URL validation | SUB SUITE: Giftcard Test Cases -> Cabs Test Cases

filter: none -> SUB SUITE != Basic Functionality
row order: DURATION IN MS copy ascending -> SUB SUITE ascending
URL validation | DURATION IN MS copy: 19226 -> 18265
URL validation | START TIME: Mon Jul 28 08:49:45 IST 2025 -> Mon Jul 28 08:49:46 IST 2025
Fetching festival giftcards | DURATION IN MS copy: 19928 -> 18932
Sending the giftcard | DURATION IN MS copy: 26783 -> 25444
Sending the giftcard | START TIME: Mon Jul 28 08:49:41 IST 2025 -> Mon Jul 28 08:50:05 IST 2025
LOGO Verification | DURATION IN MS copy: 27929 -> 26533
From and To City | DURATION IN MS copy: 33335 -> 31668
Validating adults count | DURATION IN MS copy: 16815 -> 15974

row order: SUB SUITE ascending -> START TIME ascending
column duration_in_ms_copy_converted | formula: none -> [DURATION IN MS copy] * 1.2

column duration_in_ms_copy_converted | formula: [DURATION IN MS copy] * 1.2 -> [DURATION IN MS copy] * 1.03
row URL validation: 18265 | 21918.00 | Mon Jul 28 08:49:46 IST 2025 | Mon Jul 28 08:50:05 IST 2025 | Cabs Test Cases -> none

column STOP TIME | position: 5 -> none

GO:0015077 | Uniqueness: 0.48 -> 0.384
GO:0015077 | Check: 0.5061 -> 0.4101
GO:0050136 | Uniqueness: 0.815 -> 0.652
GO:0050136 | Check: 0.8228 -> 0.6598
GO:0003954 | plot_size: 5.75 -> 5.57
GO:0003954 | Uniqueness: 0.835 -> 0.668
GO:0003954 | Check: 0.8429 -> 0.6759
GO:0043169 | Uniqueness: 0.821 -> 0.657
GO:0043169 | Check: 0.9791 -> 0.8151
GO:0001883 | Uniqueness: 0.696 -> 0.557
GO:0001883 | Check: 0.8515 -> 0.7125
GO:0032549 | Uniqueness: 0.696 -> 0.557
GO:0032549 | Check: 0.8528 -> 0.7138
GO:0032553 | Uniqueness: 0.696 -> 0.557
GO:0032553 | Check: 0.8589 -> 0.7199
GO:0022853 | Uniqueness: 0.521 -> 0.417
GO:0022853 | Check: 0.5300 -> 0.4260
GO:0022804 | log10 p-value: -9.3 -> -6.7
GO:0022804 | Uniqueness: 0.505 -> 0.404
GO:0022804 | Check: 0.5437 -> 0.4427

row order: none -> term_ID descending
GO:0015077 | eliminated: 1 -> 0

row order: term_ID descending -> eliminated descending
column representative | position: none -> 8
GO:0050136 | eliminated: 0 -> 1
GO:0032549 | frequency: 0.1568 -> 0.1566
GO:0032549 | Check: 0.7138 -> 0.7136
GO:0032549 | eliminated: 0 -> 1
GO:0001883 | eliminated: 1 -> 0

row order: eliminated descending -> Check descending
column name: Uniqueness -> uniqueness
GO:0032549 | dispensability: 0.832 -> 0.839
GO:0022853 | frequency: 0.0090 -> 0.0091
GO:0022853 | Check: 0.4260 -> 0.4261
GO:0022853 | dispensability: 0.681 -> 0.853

WHAT THE EXERCISE ASKS
Nothing but an exact repetition of the entries is expected here.

REPLY
URL validation | SUB SUITE: Giftcard Test Cases -> Cabs Test Cases

filter: none -> SUB SUITE != Basic Functionality
row order: DURATION IN MS copy ascending -> SUB SUITE ascending
URL validation | DURATION IN MS copy: 19226 -> 18265
URL validation | START TIME: Mon Jul 28 08:49:45 IST 2025 -> Mon Jul 28 08:49:46 IST 2025
Fetching festival giftcards | DURATION IN MS copy: 19928 -> 18932
Sending the giftcard | DURATION IN MS copy: 26783 -> 25444
Sending the giftcard | START TIME: Mon Jul 28 08:49:41 IST 2025 -> Mon Jul 28 08:50:05 IST 2025
LOGO Verification | DURATION IN MS copy: 27929 -> 26533
From and To City | DURATION IN MS copy: 33335 -> 31668
Validating adults count | DURATION IN MS copy: 16815 -> 15974

row order: SUB SUITE ascending -> START TIME ascending
column duration_in_ms_copy_converted | formula: none -> [DURATION IN MS copy] * 1.2

column duration_in_ms_copy_converted | formula: [DURATION IN MS copy] * 1.2 -> [DURATION IN MS copy] * 1.03
row URL validation: 18265 | 21918.00 | Mon Jul 28 08:49:46 IST 2025 | Mon Jul 28 08:50:05 IST 2025 | Cabs Test Cases -> none

column STOP TIME | position: 5 -> none

GO:0015077 | Uniqueness: 0.48 -> 0.384
GO:0015077 | Check: 0.5061 -> 0.4101
GO:0050136 | Uniqueness: 0.815 -> 0.652
GO:0050136 | Check: 0.8228 -> 0.6598
GO:0003954 | plot_size: 5.75 -> 5.57
GO:0003954 | Uniqueness: 0.835 -> 0.668
GO:0003954 | Check: 0.8429 -> 0.6759
GO:0043169 | Uniqueness: 0.821 -> 0.657
GO:0043169 | Check: 0.9791 -> 0.8151
GO:0001883 | Uniqueness: 0.696 -> 0.557
GO:0001883 | Check: 0.8515 -> 0.7125
GO:0032549 | Uniqueness: 0.696 -> 0.557
GO:0032549 | Check: 0.8528 -> 0.7138
GO:0032553 | Uniqueness: 0.696 -> 0.557
GO:0032553 | Check: 0.8589 -> 0.7199
GO:0022853 | Uniqueness: 0.521 -> 0.417
GO:0022853 | Check: 0.5300 -> 0.4260
GO:0022804 | log10 p-value: -9.3 -> -6.7
GO:0022804 | Uniqueness: 0.505 -> 0.404
GO:0022804 | Check: 0.5437 -> 0.4427

row order: none -> term_ID descending
GO:0015077 | eliminated: 1 -> 0

row order: term_ID descending -> eliminated descending
column representative | position: none -> 8
GO:0050136 | eliminated: 0 -> 1
GO:0032549 | frequency: 0.1568 -> 0.1566
GO:0032549 | Check: 0.7138 -> 0.7136
GO:0032549 | eliminated: 0 -> 1
GO:0001883 | eliminated: 1 -> 0

row order: eliminated descending -> Check descending
column name: Uniqueness -> uniqueness
GO:0032549 | dispensability: 0.832 -> 0.839
GO:0022853 | frequency: 0.0090 -> 0.0091
GO:0022853 | Check: 0.4260 -> 0.4261
GO:0022853 | dispensability: 0.681 -> 0.853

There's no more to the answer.